Work request
The answer must be every line of the records below that holds the word "namespace".
Top of Entries supplied
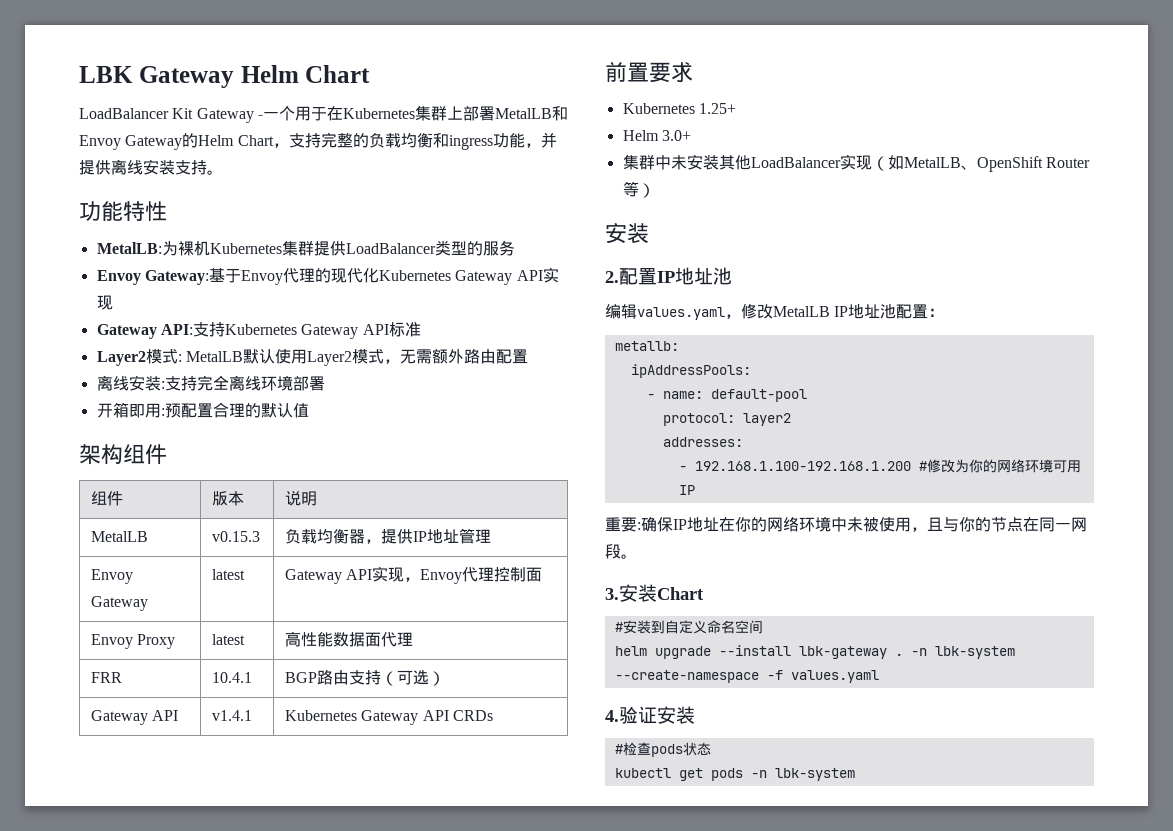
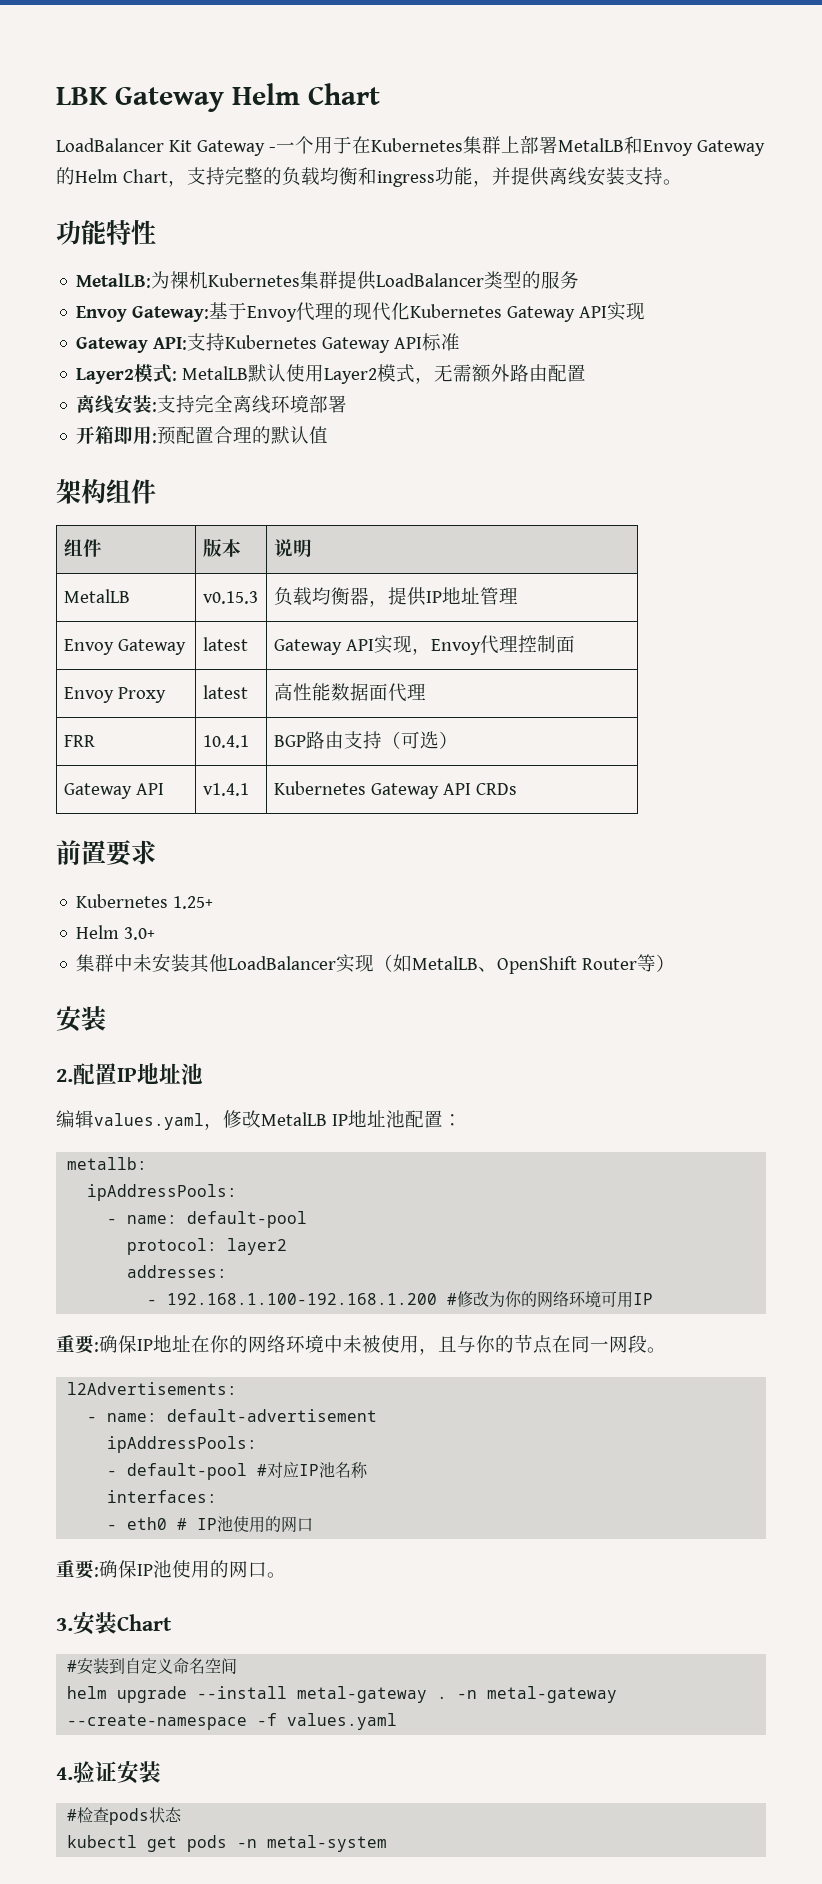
+ l2Advertisements:
+ - name: default-advertisement
+ ipAddressPools:
+ - default-pool #对应IP池名称
+ interfaces:
+ - eth0 # IP池使用的网口
+ 重要:确保IP池使用的网口。
- helm upgrade --install lbk-gateway .
+ helm upgrade --install metal-gateway .
- -n lbk-system --create-namespace -f values.yaml
+ -n metal-gateway --create-namespace -f values.yaml
- kubectl get pods -n lbk-system
+ kubectl get pods -n metal-system

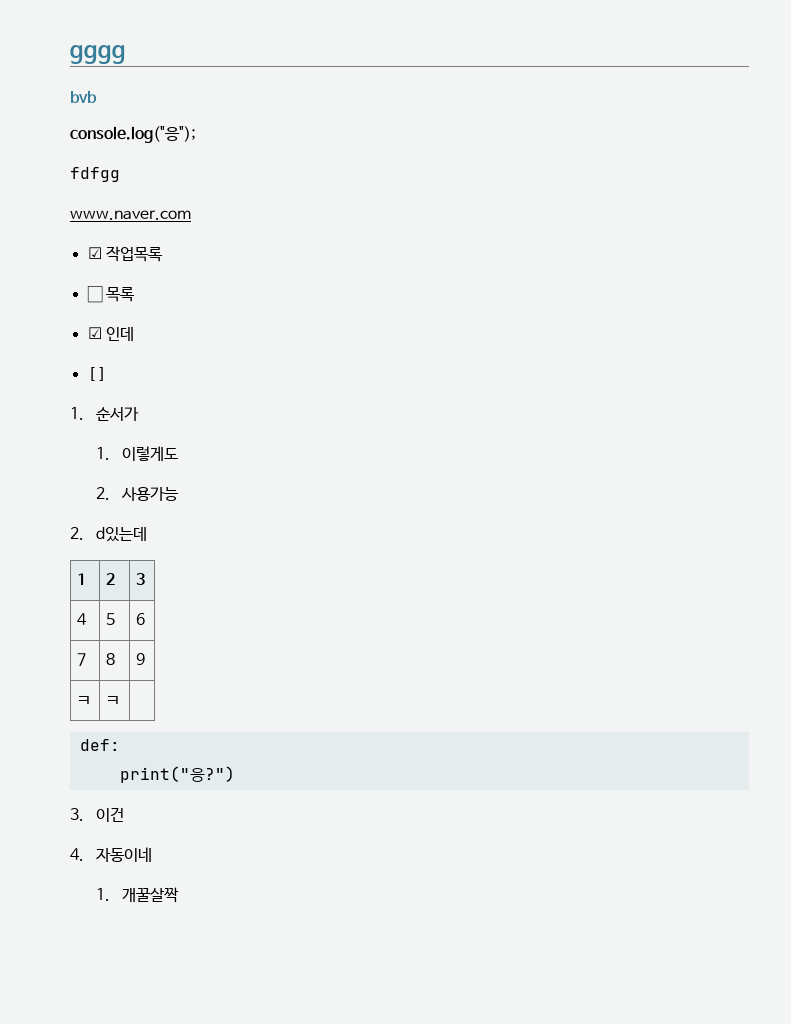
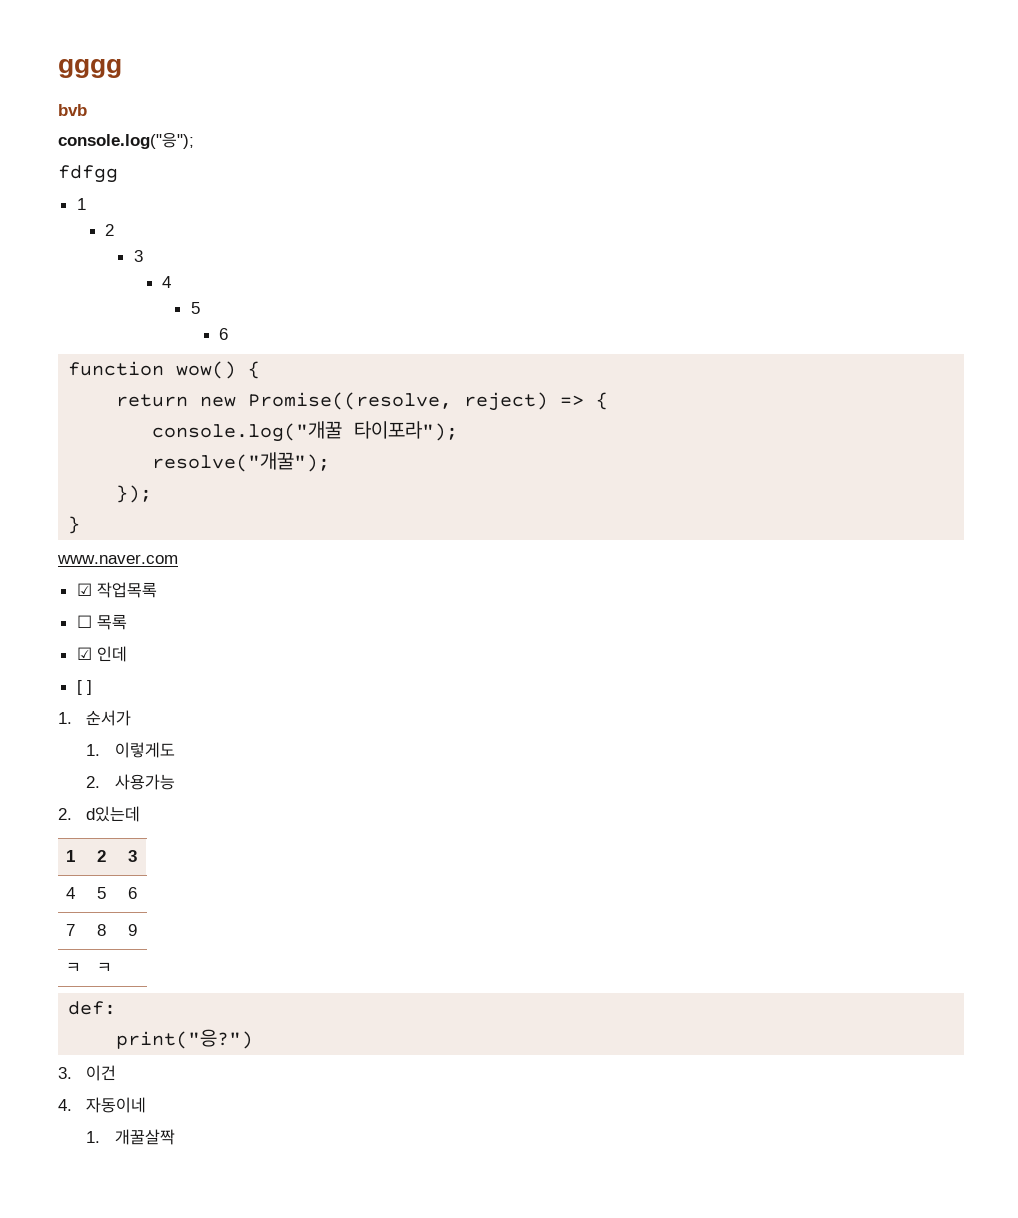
  fdfgg
+ 1
+ 2
+ 3
+ 4
+ 5
+ 6
+ function wow() {
+ return new Promise((resolve, reject) => {
+ console.log("개꿀 타이포라");
+ resolve("개꿀");
+ });
+ }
Bottom of Entries supplied
Response for this exercise
- -n lbk-system --create-namespace -f values.yaml
+ -n metal-gateway --create-namespace -f values.yaml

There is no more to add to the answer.